How we fixed our broken batching

We wanted to keep the visual part completely intact, but, of course, to fix the broken batching. The standard Mask component didn’t work the way we needed, so we created our own masks to work with the UI. (At the same time, it was necessary to come up with a universal solution that would not require serious resources.)

We merged the two objects together — the mask border and the image. The idea is to draw the image with the mask already applied. Therefore, we needed to create a new material and write a shader for it, in which the shape of the mask would be calculated:

CGPROGRAM
    #pragma vertex vert
    #pragma fragment frag

    #include "UnityCG.cginc"

    #pragma multi_compile __ UNITY_UI_ALPHACLIP
    
    struct appdata_t
    {
        float4 vertex   : POSITION;
        float4 color    : COLOR;
        float2 texcoord : TEXCOORD0;
    };

    struct v2f
    {
        float4 vertex   : SV_POSITION;
        fixed4 color    : COLOR;

        float2 uv : TEXCOORD0;
    };

    fixed4 _Color;
    fixed4 _TextureSampleAdd;

    v2f vert(appdata_t IN)
    {
        v2f OUT;
        OUT.vertex = UnityObjectToClipPos(IN.vertex);
        OUT.color = IN.color * _Color;
        OUT.uv = IN.texcoord;
        return OUT;
    }

    sampler2D _MainTex;
    fixed4 _MainTex_ST;
    sampler2D _AlphaTex;
    fixed4 _AlphaTex_ST;

    fixed4 frag(v2f IN) : SV_Target
    {
        float4 color = (tex2D(_MainTex, IN.uv * _MainTex_ST.xy + _MainTex_ST.zw) + _TextureSampleAdd) * IN.color;
        const float mask_alpha = (tex2D(_AlphaTex, IN.uv * _AlphaTex_ST.xy + _AlphaTex_ST.zw) + _TextureSampleAdd).a;
        color.a *= mask_alpha;
        return color;
    }
ENDCG

A shader like this can help us eliminate our batching woes — but it still has one significant problem: you can only use the same mask texture for two different images if the shape on which the mask should be taken is exactly the same. In our case, the thickness of the ribbons is different, so that’s why we had to use different textures. And since the ribbons had to be cut diagonally, we needed to use these technical textures at a high resolution, thus taking up memory. (If we did not, anti-aliasing problems would arise, and the image would become jagged.)

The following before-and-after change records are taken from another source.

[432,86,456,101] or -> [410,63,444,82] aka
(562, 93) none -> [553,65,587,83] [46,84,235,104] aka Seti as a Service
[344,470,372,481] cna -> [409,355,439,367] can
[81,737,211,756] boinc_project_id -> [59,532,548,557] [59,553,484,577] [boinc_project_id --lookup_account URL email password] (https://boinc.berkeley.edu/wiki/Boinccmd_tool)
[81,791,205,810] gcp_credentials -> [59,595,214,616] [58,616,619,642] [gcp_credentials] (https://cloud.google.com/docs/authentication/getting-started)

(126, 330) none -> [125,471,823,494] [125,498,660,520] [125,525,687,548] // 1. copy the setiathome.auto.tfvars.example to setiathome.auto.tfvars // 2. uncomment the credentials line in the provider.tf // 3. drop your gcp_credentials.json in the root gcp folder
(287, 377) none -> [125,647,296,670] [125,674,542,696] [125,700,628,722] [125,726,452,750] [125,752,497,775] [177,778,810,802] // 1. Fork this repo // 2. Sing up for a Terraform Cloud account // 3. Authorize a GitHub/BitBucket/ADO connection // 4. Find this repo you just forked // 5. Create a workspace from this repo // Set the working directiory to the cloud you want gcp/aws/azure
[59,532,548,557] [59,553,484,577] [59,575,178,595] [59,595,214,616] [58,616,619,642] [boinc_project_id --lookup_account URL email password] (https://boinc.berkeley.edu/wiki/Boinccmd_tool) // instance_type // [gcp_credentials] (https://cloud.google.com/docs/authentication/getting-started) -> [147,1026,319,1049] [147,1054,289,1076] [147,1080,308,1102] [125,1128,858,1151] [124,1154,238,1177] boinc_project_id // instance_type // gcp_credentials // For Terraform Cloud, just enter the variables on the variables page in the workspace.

Therefore, we continued looking for a solution, and we came up with a way to set the shape of the mask in a new way. To describe it, we need to recall how Unity draws an image.

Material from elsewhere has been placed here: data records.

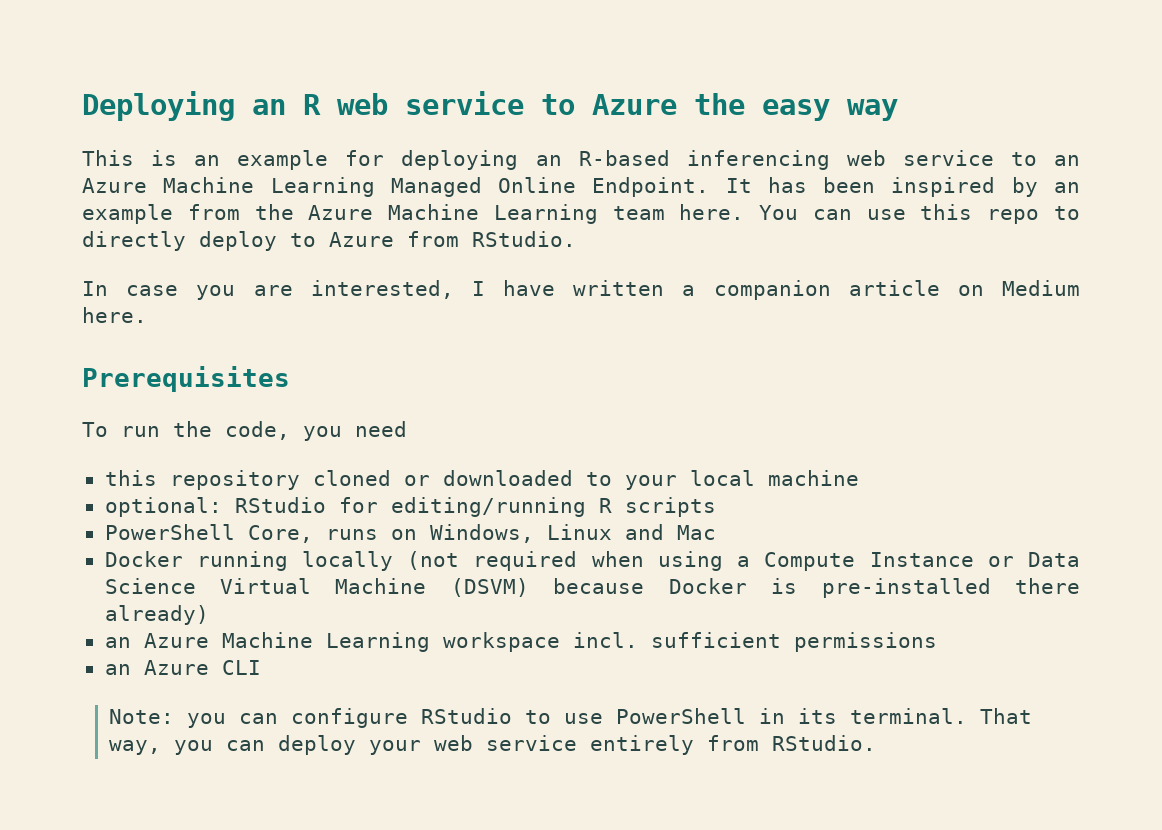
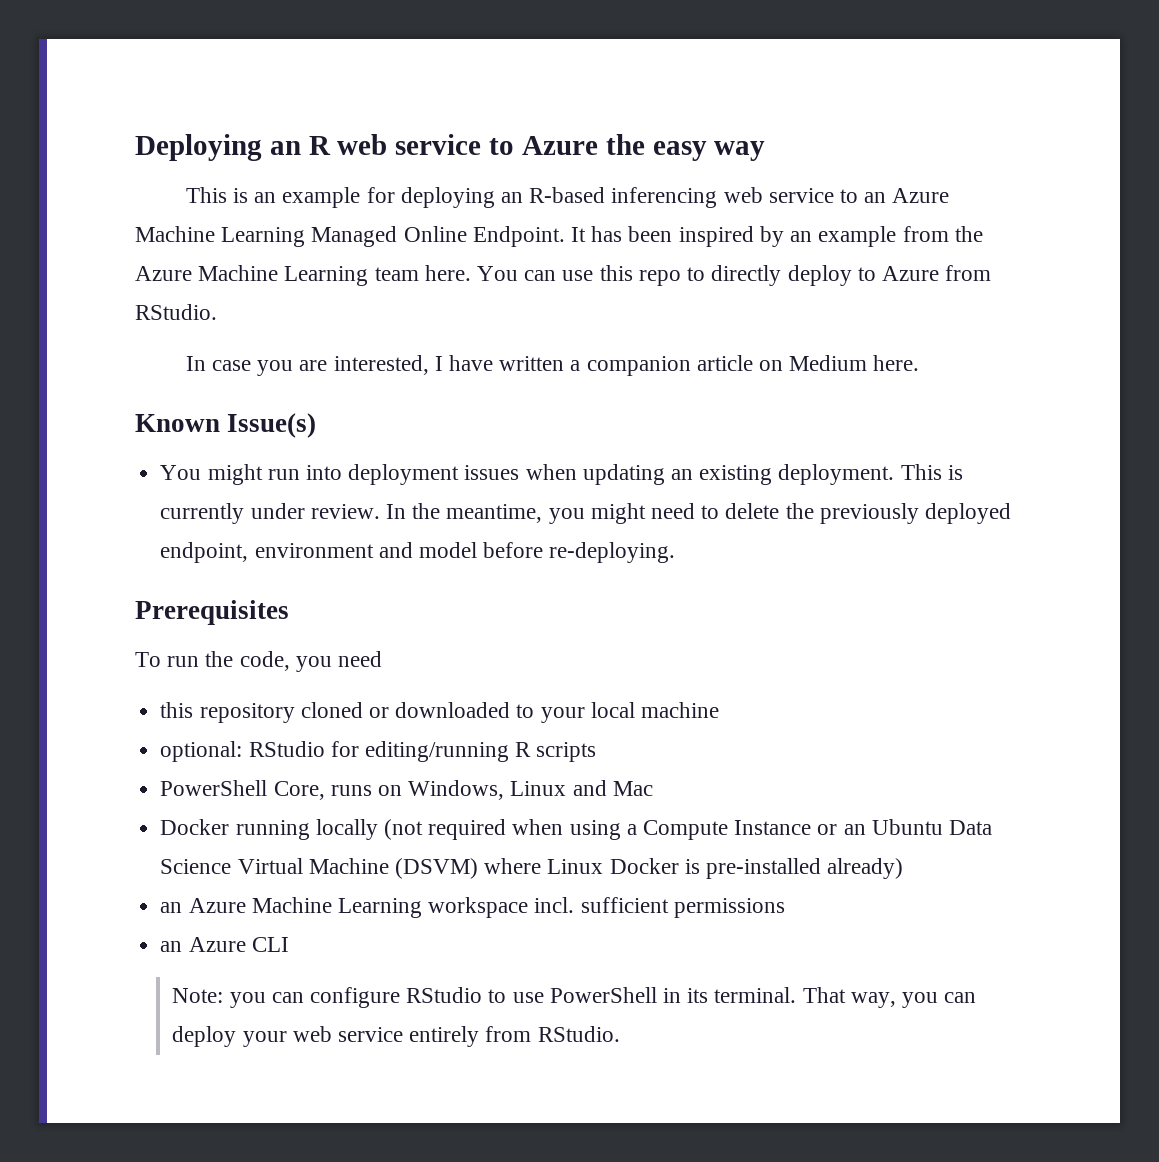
(147, 315) none -> [135,413,317,438] [160,464,963,485] [160,503,1012,524] [160,542,676,563] // Known Issue(s) // You might run into deployment issues when updating an existing deployment. This is currently under review. In the meantime, you might need to delete the previously deployed endpoint, environment and model before re-deploying.
(1014, 561) none -> [843,819,943,835] an Ubuntu
[553,578,645,594] because -> [484,858,604,874] where Linux
[1014,578,1080,594] there -> (821, 868) none

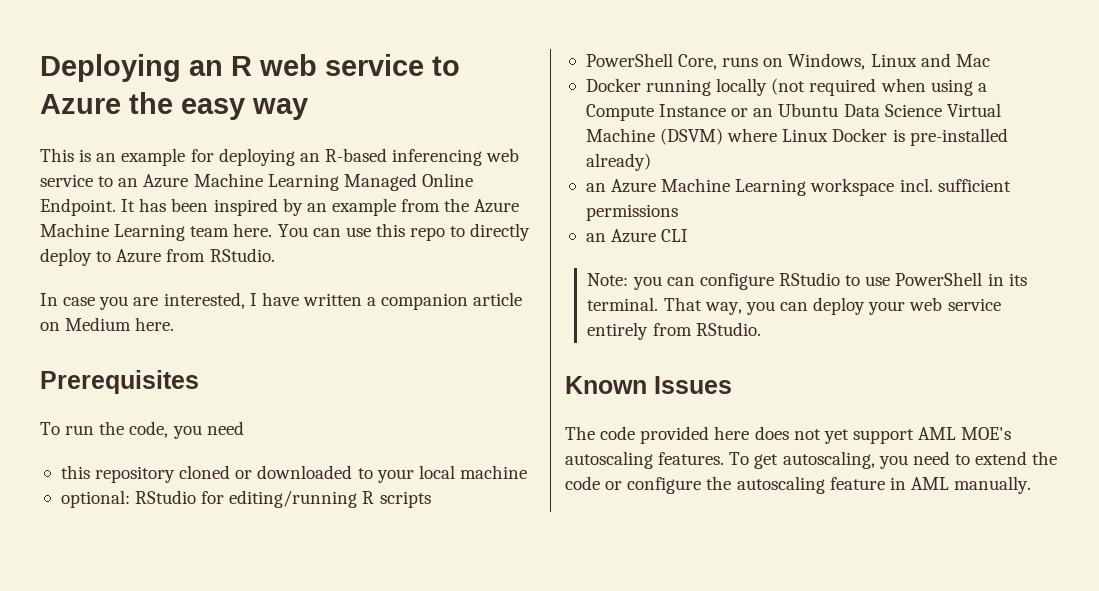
[135,413,317,438] [160,464,963,485] [160,503,1012,524] [160,542,676,563] // Known Issue(s) // You might run into deployment issues when updating an existing deployment. This is currently under review. In the meantime, you might need to delete the previously deployed endpoint, environment and model before re-deploying. -> (175, 324) none
(620, 1034) none -> [565,376,732,394] [565,426,1012,444] [565,451,1058,469] [565,476,1032,494] // Known Issues // The code provided here does not yet support AML MOE's autoscaling features. To get autoscaling, you need to extend the code or configure the autoscaling feature in AML manually.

Image is a component that takes data from RectTransform of the GameObject where it’s located. RectTransform has four coordinate vertices, as well as four standard UV coordinates, one for each vertex: [(0, 0), (1, 0), (0, 1), (1, 1)]. In the code, we can change the coordinates, and we can also use other sets of UV coordinates: eight sets of UV coordinates are available for regular meshes, but Unity UI only supports up to four sets. We thought, why don’t we use some other coordinates to determine the shape of the mask? No sooner said than done.

First of all, we needed to ensure our Canvas has an additional UV channel enabled:

Now, we needed to expand the functionality of Image so that it could read data from this channel and pass it to the mesh, from which the shader will then be read:

public class ImageWithCustomUV2 : Image
{
 [SerializeField] private Vector2[] _uvs2;

 protected override void Start()
 {
  base.Start();
  if (!canvas.additionalShaderChannels.HasFlag(AdditionalCanvasShaderChannels.TexCoord1))
  {
   canvas.additionalShaderChannels |= AdditionalCanvasShaderChannels.TexCoord1;
  }
 }

 protected override void OnPopulateMesh(VertexHelper vh)
 {
  base.OnPopulateMesh(vh);
  if (_uvs2?.Length != 4)
  {
   return;
  }

  var vertex = new UIVertex();
  for (var i = 0; i < 4; ++i)
  {
   vh.PopulateUIVertex(ref vertex, i);
   vertex.uv1 = _uvs2[i];
   vh.SetUIVertex(vertex, i);
  }
 }

To simplify the coordinate settings, we wrote a custom inspector.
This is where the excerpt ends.